[Dataset records]
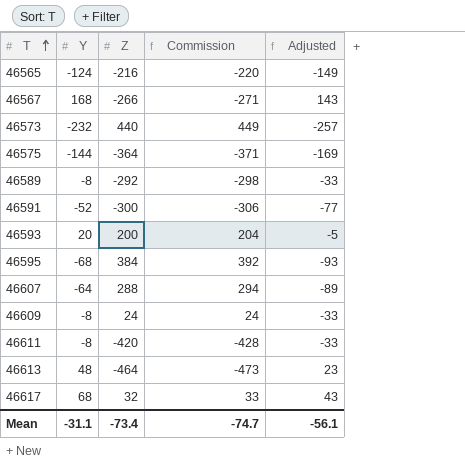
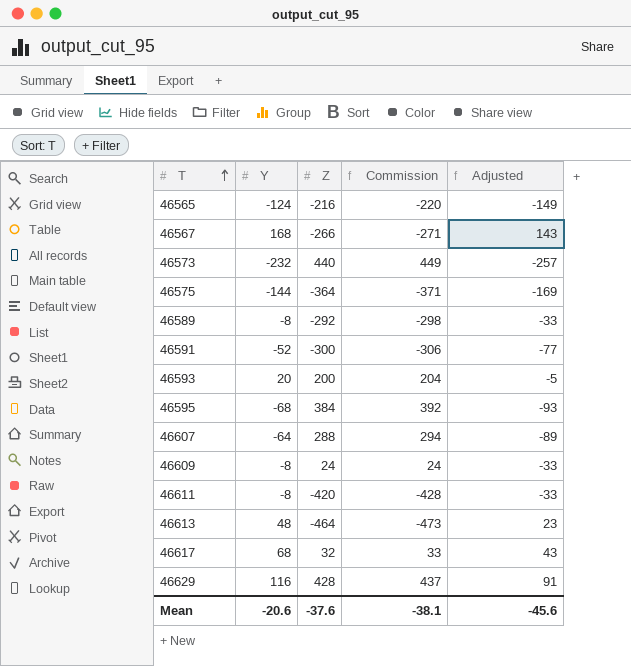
row 46629: none -> 116 | 428 | 437 | 91
Mean | Y: -31.1 -> -20.6
Mean | Z: -73.4 -> -37.6
Mean | Commission: -74.7 -> -38.1
Mean | Adjusted: -56.1 -> -45.6

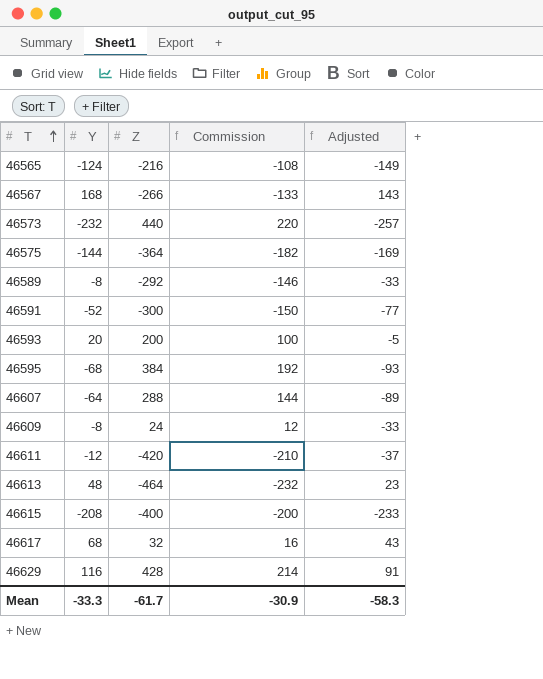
column Commission | formula: [Z] * 1.02 -> [Z] * 0.5
46611 | Y: -8 -> -12
46611 | Adjusted: -33 -> -37
row 46615: none -> -208 | -400 | -200 | -233
Mean | Y: -20.6 -> -33.3
Mean | Z: -37.6 -> -61.7
Mean | Commission: -38.1 -> -30.9
Mean | Adjusted: -45.6 -> -58.3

◆ What the task asks ◆
Filter the entries above and copy only the lines that hold "Mean".

◆ Answer section ◆
Mean | Y: -31.1 -> -20.6
Mean | Z: -73.4 -> -37.6
Mean | Commission: -74.7 -> -38.1
Mean | Adjusted: -56.1 -> -45.6
Mean | Y: -20.6 -> -33.3
Mean | Z: -37.6 -> -61.7
Mean | Commission: -38.1 -> -30.9
Mean | Adjusted: -45.6 -> -58.3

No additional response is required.